## TO DO
The result should be an exact copy of the entries below, free of pictures.

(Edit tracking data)
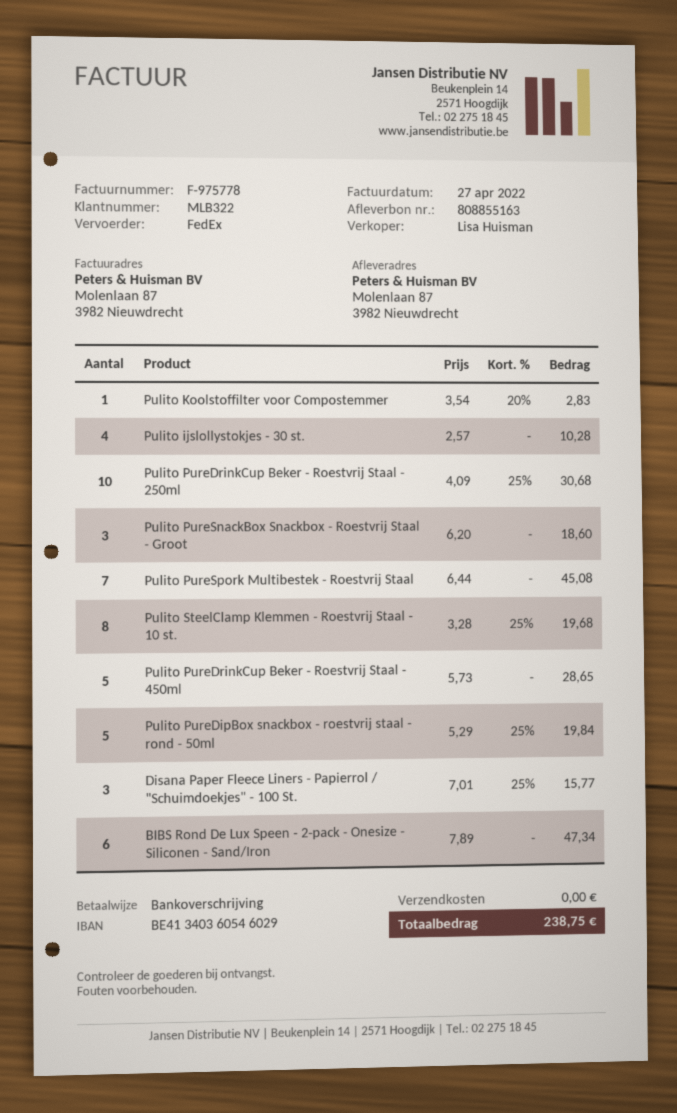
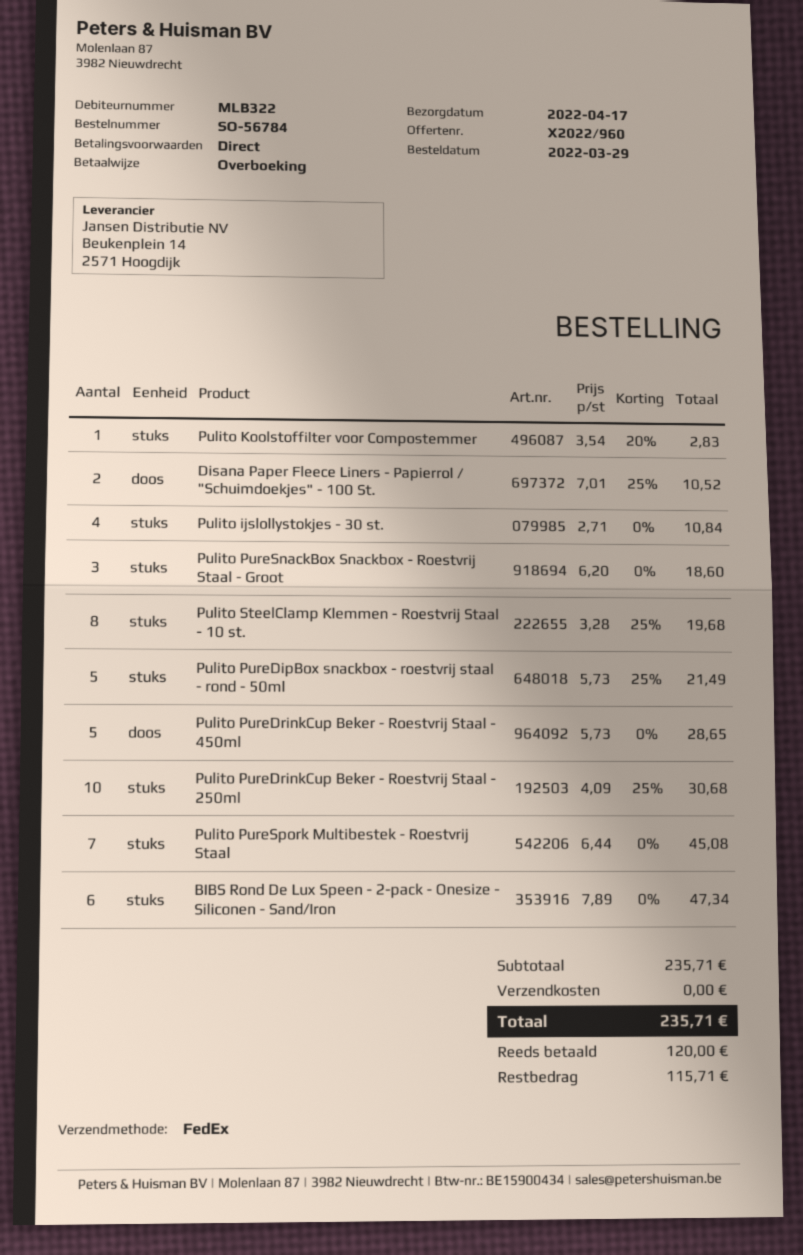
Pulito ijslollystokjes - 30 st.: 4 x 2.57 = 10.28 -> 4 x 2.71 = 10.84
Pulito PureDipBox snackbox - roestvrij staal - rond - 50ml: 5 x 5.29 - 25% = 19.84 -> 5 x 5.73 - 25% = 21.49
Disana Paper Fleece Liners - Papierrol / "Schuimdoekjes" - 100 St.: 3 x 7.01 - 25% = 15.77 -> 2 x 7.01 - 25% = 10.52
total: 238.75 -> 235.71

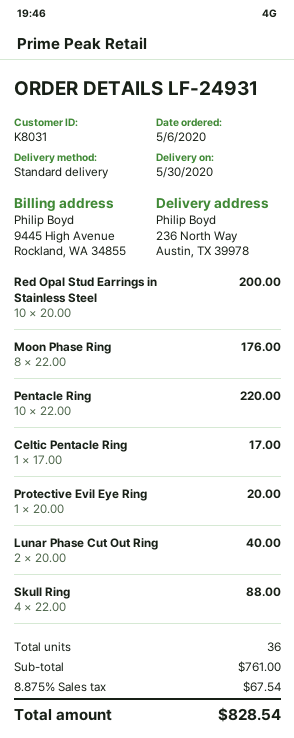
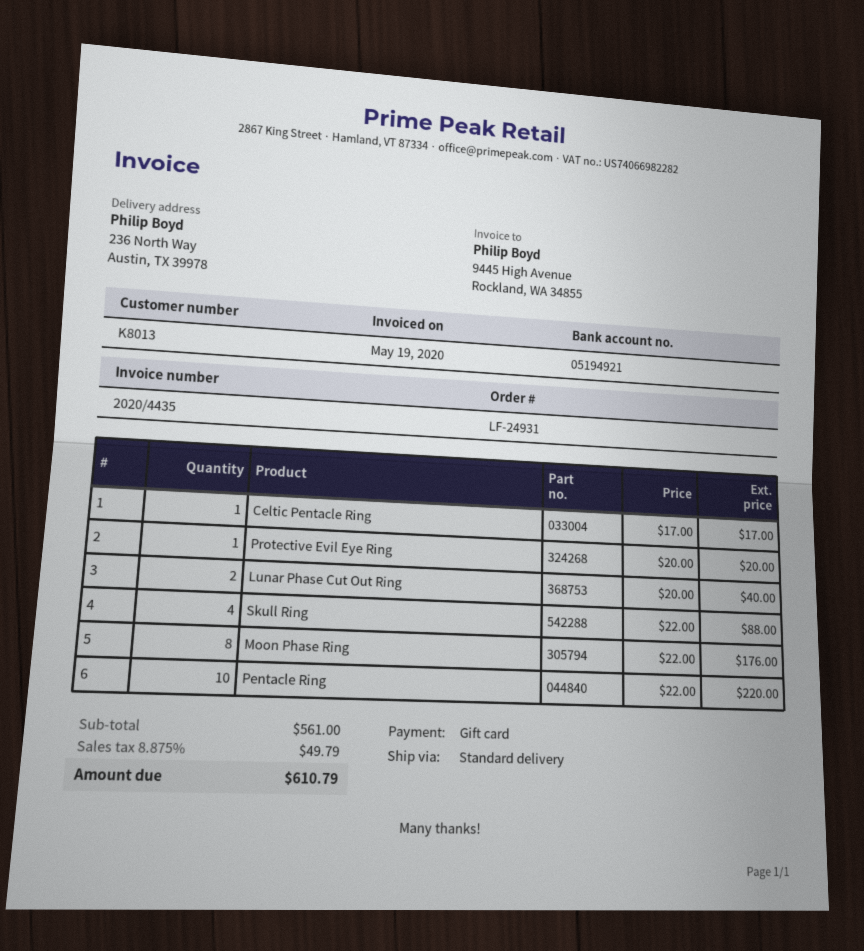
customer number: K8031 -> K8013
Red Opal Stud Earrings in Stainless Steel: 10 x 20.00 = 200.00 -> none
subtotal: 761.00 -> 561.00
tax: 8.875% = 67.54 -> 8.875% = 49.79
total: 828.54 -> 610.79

## SOLVED EXERCISE
Pulito ijslollystokjes - 30 st.: 4 x 2.57 = 10.28 -> 4 x 2.71 = 10.84
Pulito PureDipBox snackbox - roestvrij staal - rond - 50ml: 5 x 5.29 - 25% = 19.84 -> 5 x 5.73 - 25% = 21.49
Disana Paper Fleece Liners - Papierrol / "Schuimdoekjes" - 100 St.: 3 x 7.01 - 25% = 15.77 -> 2 x 7.01 - 25% = 10.52
total: 238.75 -> 235.71

customer number: K8031 -> K8013
Red Opal Stud Earrings in Stainless Steel: 10 x 20.00 = 200.00 -> none
subtotal: 761.00 -> 561.00
tax: 8.875% = 67.54 -> 8.875% = 49.79
total: 828.54 -> 610.79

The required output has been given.